* _PROMPT_
Nothing but the line with "Rare lsu tigers" and the lines after it, through the end of the records below, is to be repeated, exactly as it is.

* _Records from a data source_

· · ·

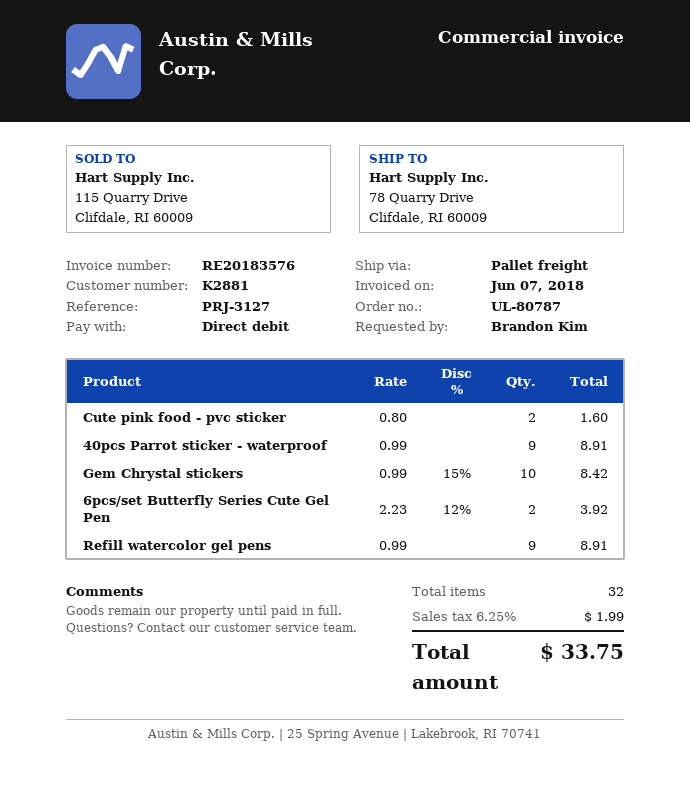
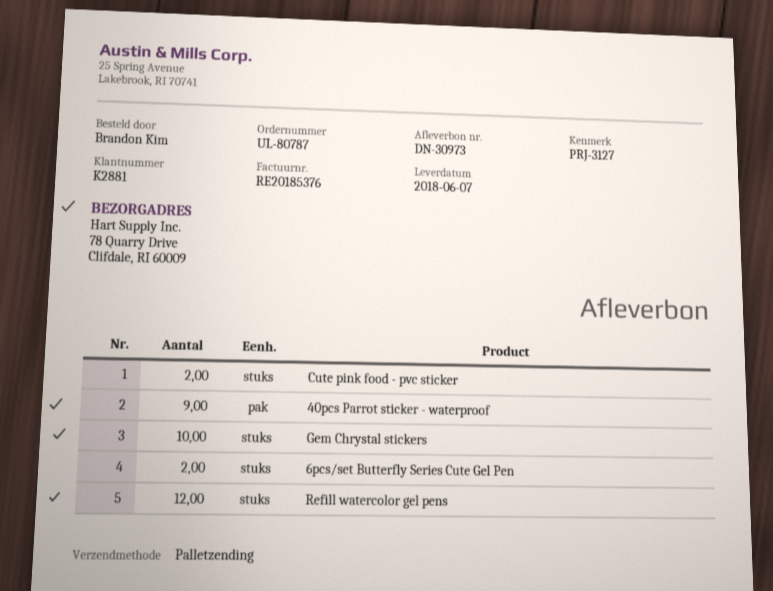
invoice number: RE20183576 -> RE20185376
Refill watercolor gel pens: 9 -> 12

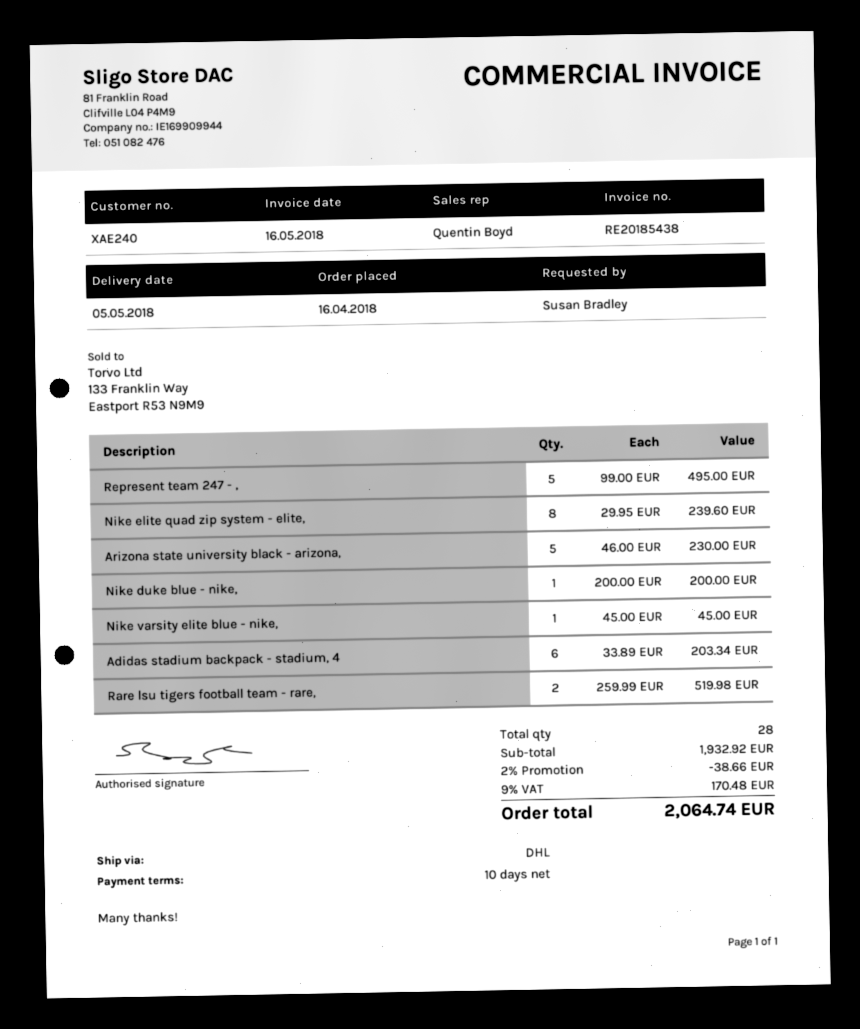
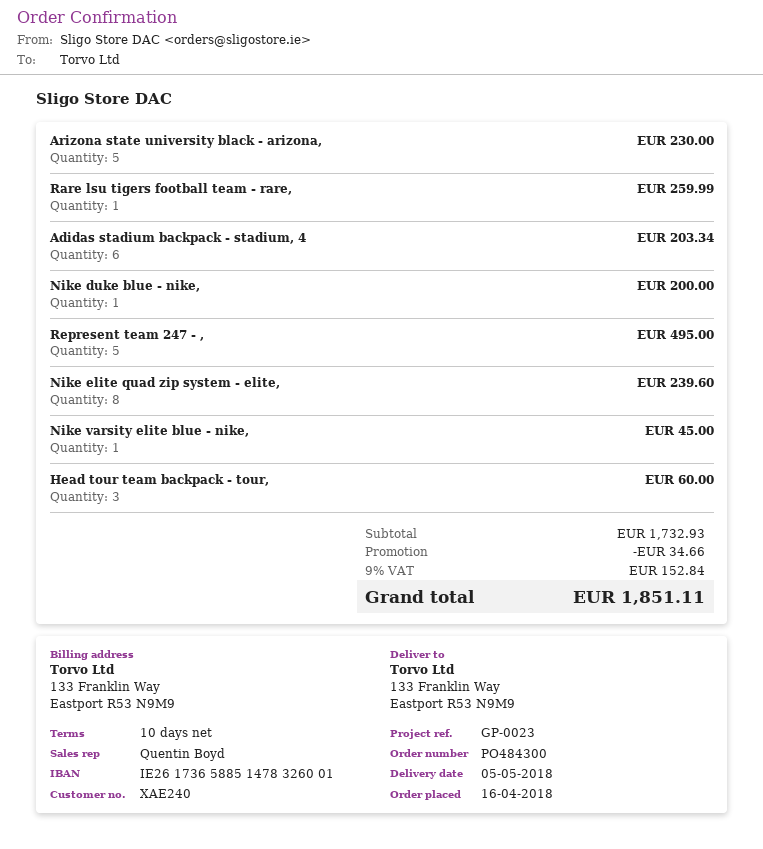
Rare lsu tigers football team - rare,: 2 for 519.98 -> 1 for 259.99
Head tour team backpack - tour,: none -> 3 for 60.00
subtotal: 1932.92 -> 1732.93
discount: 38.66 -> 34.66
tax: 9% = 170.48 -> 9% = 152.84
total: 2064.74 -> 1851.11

· · ·

* _EXERCISE OUTPUT_
Rare lsu tigers football team - rare,: 2 for 519.98 -> 1 for 259.99
Head tour team backpack - tour,: none -> 3 for 60.00
subtotal: 1932.92 -> 1732.93
discount: 38.66 -> 34.66
tax: 9% = 170.48 -> 9% = 152.84
total: 2064.74 -> 1851.11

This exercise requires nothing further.